If you suffer from nerves, just remember that pre-game/event jitters are normal.
'The adrenaline rush you feel is not fear, it's part of your body's natural preparation for the competition,' says life coach Amy Duffy.

'You can help reduce performance anxiety by focusing on what you're doing rather than the outcome. Stay in the moment and if you find nerves rattling you, stop and focus on your breathing to pull you back into the present.'

Get enough rest

British sprinter Harry Aikines-Aryeetey, who was a bronze medal winner at the 2009 World Championships in athletics, trains for four hours every day.
But he says that getting a good amount of rest is vital because the growth hormones released during sleep help your muscle and tissue grow and repair.
He aims for at least eight hours of sleep a night, and ideally ten when he can.
Rest and recovery have a big impact on your fitness gains and sports performance. This means you should concentrate on the following.
  • Cooling down after exercise. Move at a very low intensity for 5 to 10 minutes after a workout to remove lactic acid from your muscles.
  • Replace fluids right away because this boosts recovery.
  • Give yourself at least one full day off a week from any kind of exercise. This will help you relax both mentally and physically.

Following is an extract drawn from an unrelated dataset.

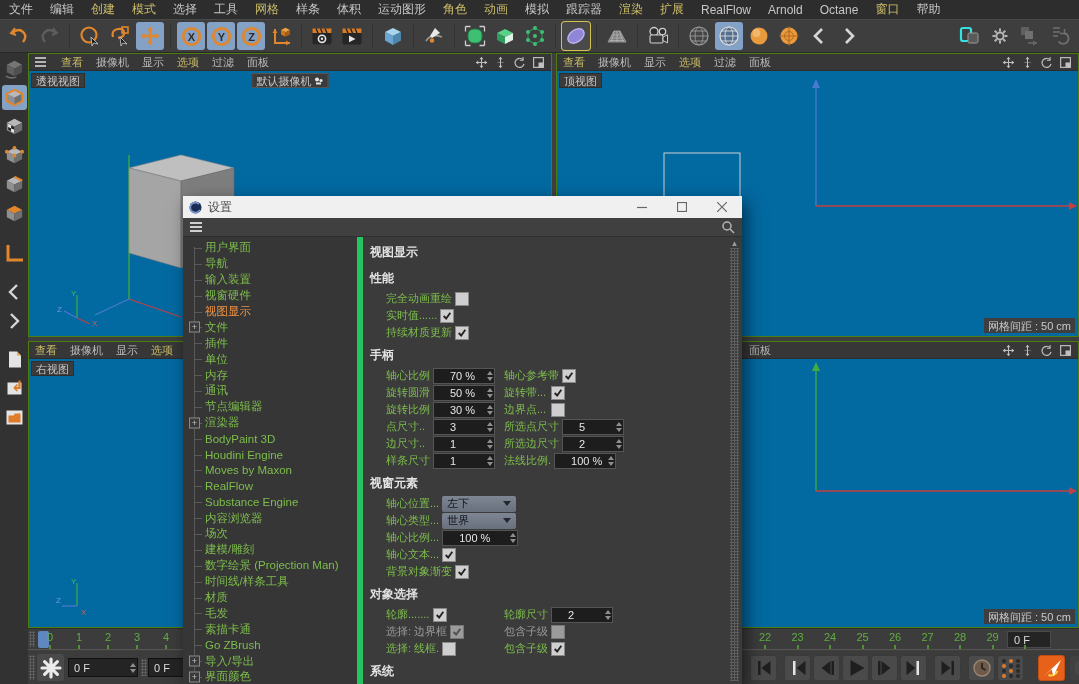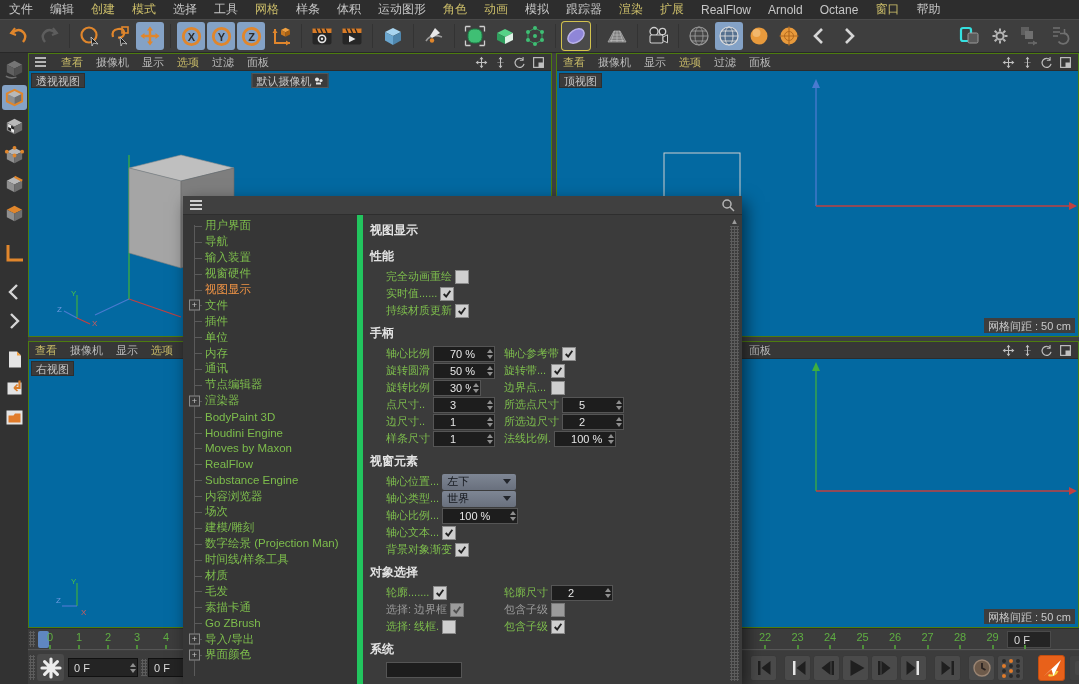"设置" div.dlg-title { html: none -> <div> <svg> <circle></circle> <path></path> </svg> <span>设置</span> <div> <div> <svg> <path></path> </svg> </div> <div> <svg> <rect></rect> </svg> </div> <div> <svg> <path></path> </svg> </div> </div> </div> }
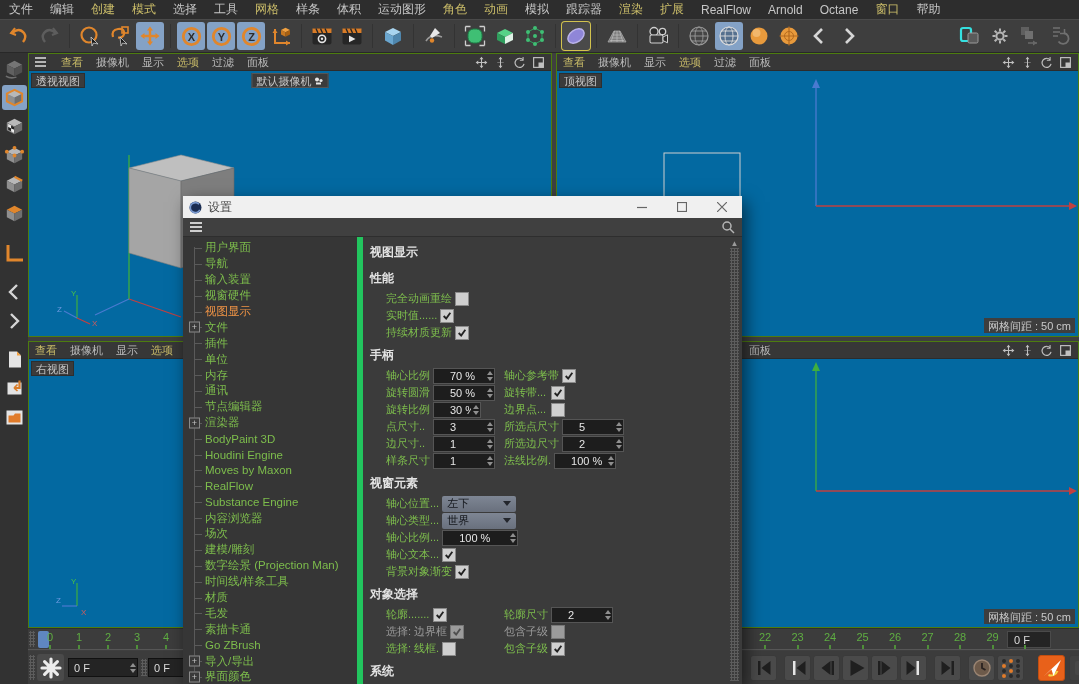"30 %" span.spinbox { width: 48px -> 62px }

Train with like-minded people

Friends - Hearst Magazines UK
Friends or fitness buddies who share your objectives can definitely help you both stay on track and push yourself harder. 

Having people around who are doing the same activities can help you keep going.
'Being in a motivated group is important because athletes feed off each other's attributes,' says Andy Turner, European and Commonwealth champion at 110m hurdles.

'Having an approach like this to training will improve your fitness at any level.'

Steven Lewis agrees, 'Friends or fitness buddies who share your objectives can definitely help you both stay on track and push yourself harder,' he says.